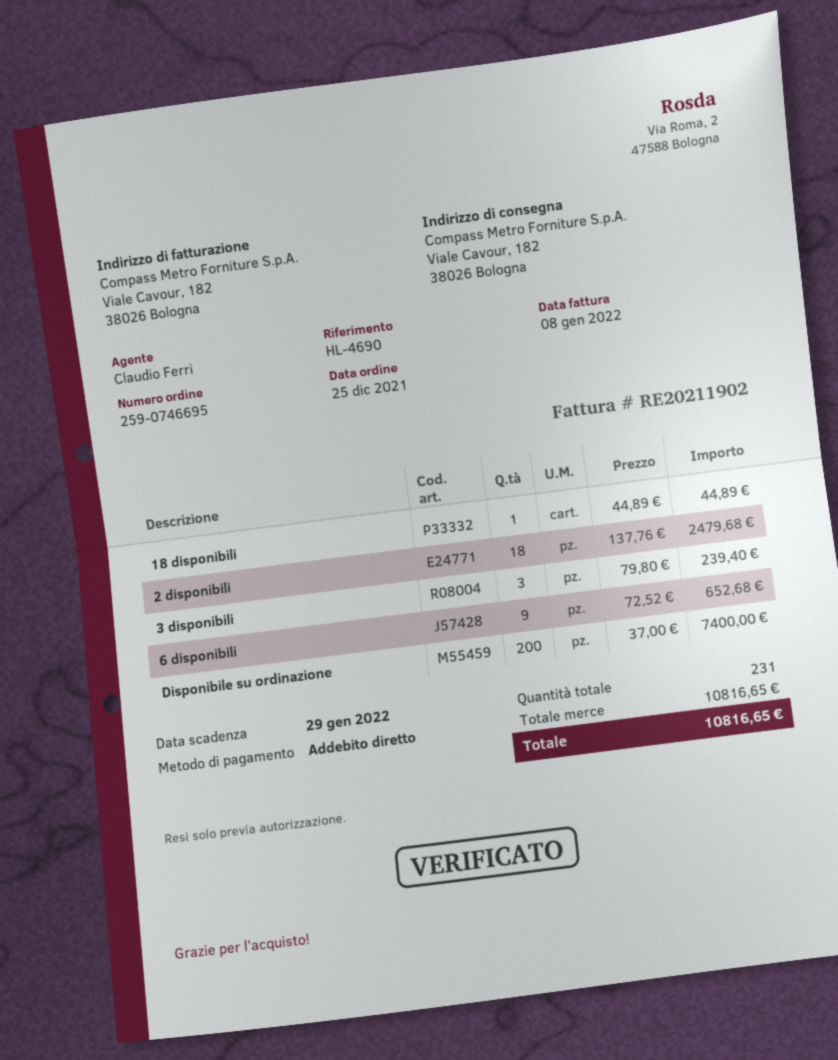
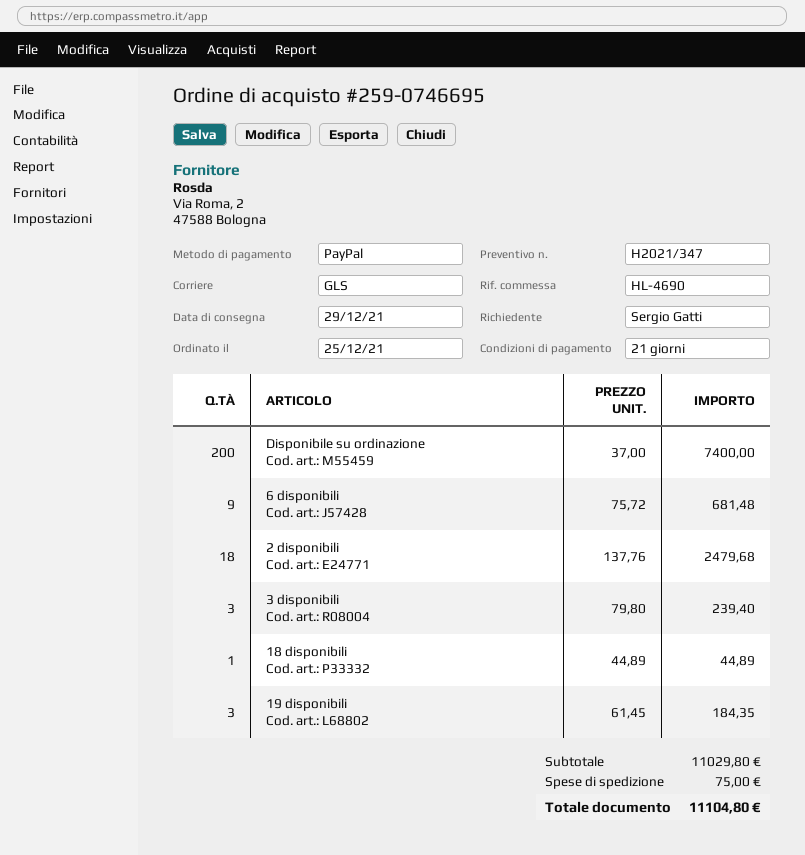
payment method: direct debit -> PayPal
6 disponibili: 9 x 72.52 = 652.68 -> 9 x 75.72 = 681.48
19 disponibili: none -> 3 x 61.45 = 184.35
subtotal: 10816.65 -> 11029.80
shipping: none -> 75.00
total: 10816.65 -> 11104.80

=======

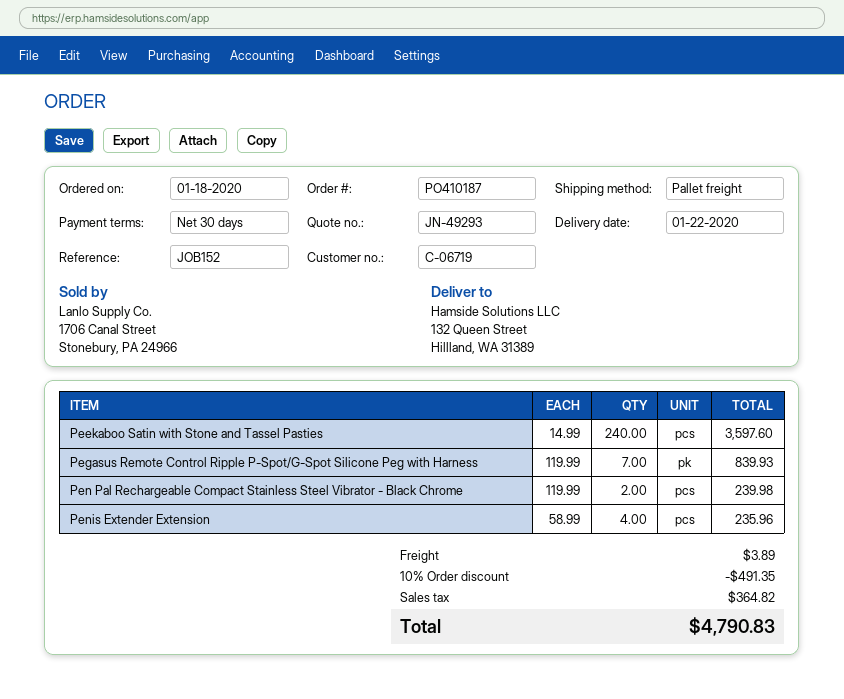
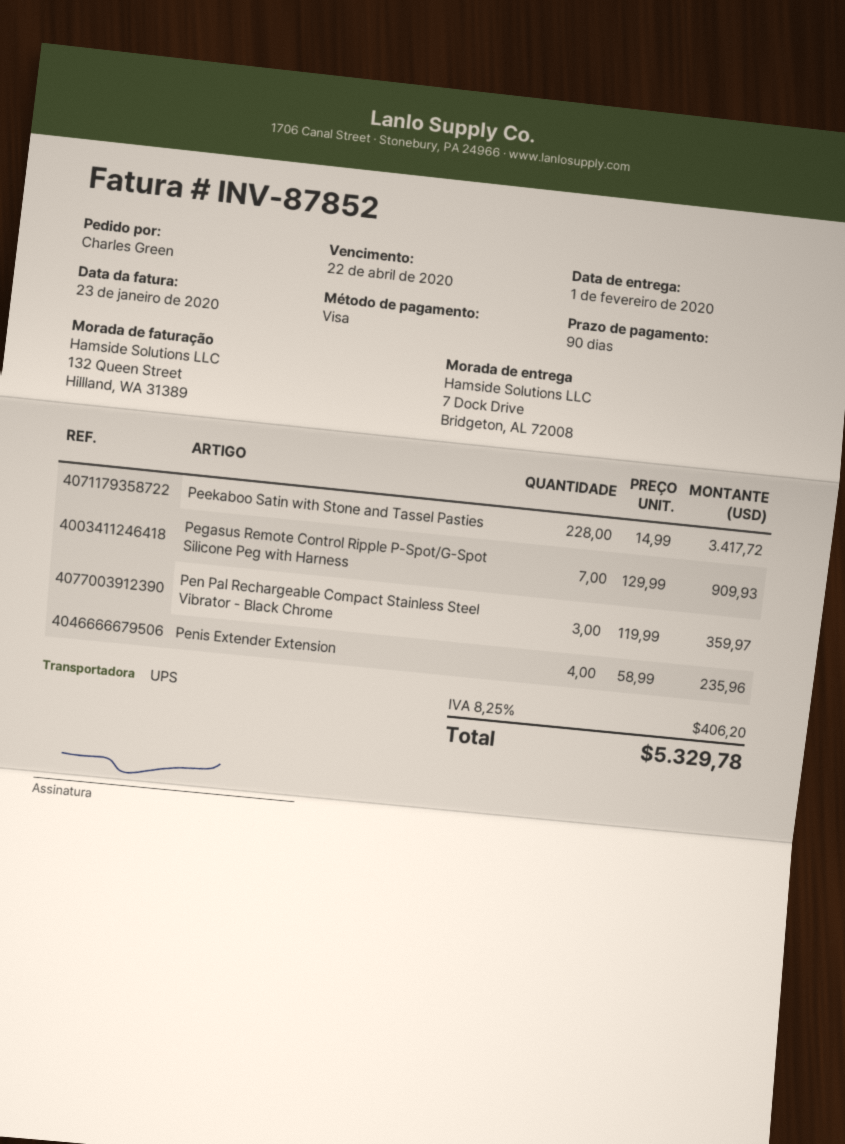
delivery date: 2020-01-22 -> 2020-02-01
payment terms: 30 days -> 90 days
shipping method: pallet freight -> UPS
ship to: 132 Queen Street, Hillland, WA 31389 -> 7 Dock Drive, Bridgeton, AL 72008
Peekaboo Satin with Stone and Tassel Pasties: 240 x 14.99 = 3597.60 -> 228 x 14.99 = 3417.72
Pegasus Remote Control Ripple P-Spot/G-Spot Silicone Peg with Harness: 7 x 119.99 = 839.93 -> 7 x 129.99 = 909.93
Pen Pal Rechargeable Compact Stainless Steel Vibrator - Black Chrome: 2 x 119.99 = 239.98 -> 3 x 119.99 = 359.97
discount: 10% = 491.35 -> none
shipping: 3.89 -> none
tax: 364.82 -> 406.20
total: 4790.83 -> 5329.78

=======

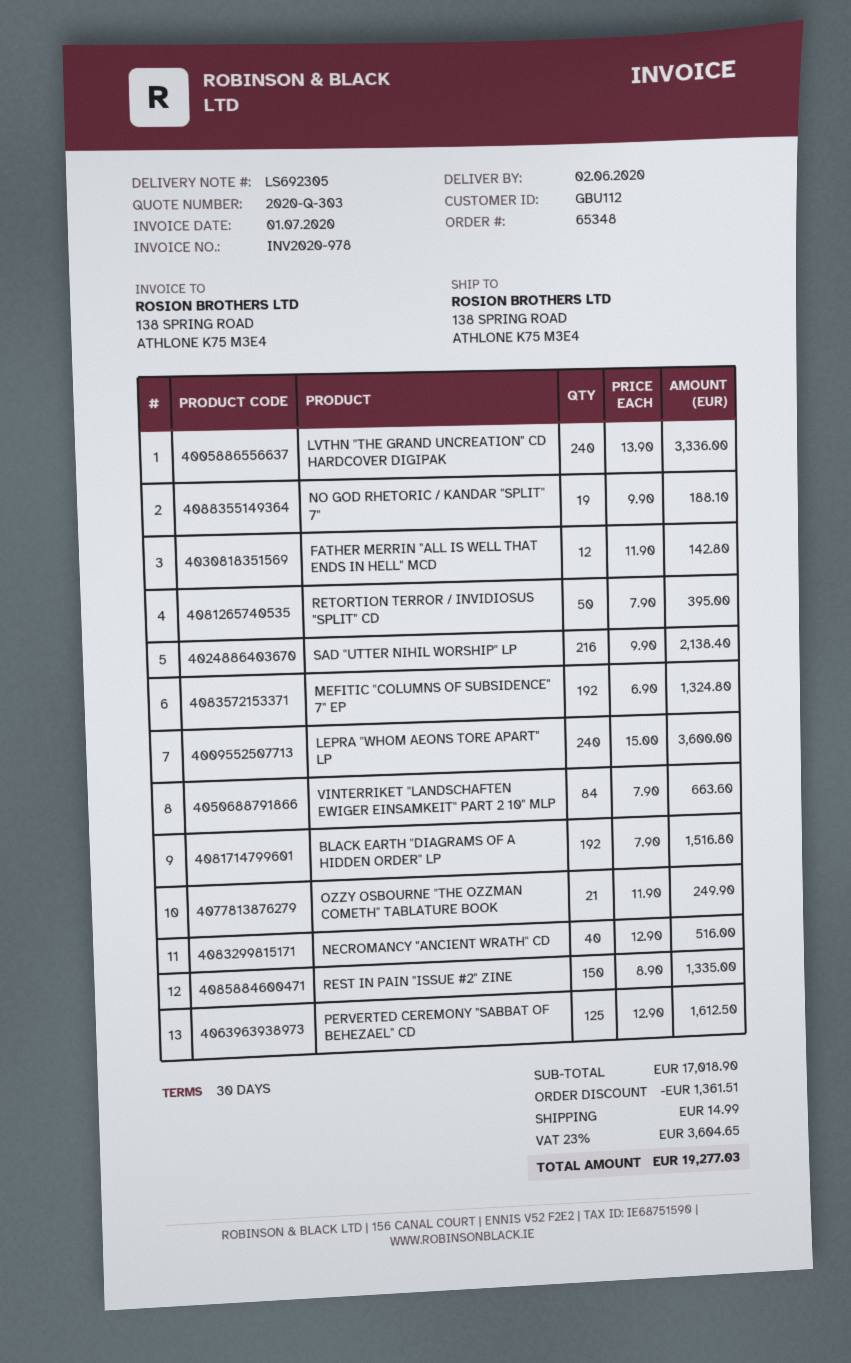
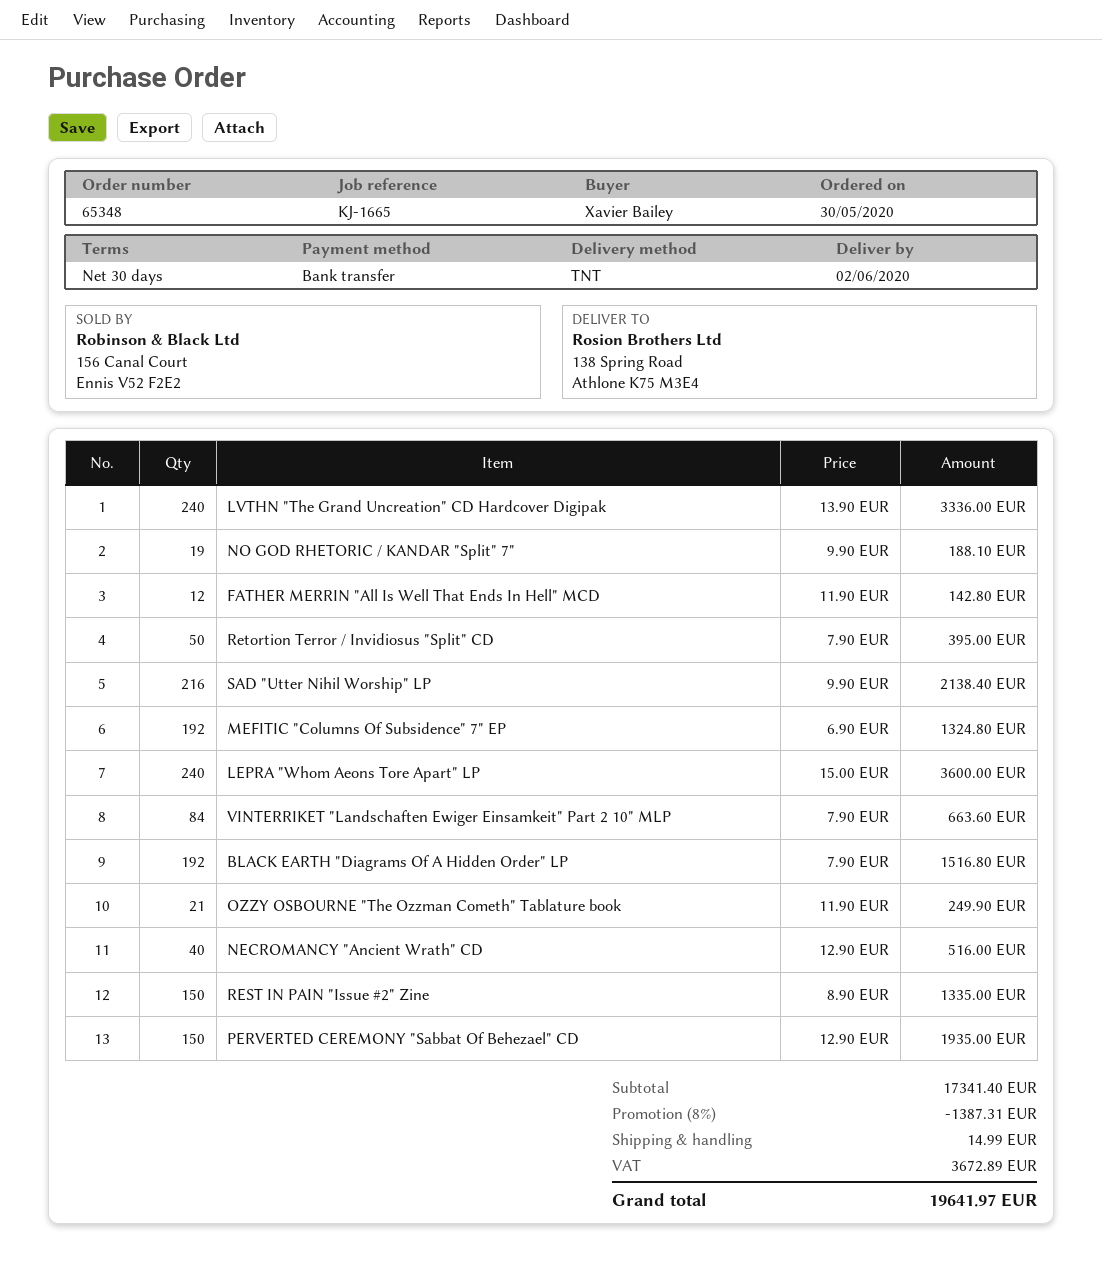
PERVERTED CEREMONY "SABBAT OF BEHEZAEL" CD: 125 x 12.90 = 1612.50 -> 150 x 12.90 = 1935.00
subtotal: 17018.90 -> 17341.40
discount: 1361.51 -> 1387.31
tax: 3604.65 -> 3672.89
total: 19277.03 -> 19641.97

=======

*Task instructions:* Taking the entries above, write out exactly the lines starting with the line containing "discount: 1361.51 -> 1387.31" and going on through the line containing "total: 19277.03 -> 19641.97", both included, and nothing else.

*Response to this exercise:*
discount: 1361.51 -> 1387.31
tax: 3604.65 -> 3672.89
total: 19277.03 -> 19641.97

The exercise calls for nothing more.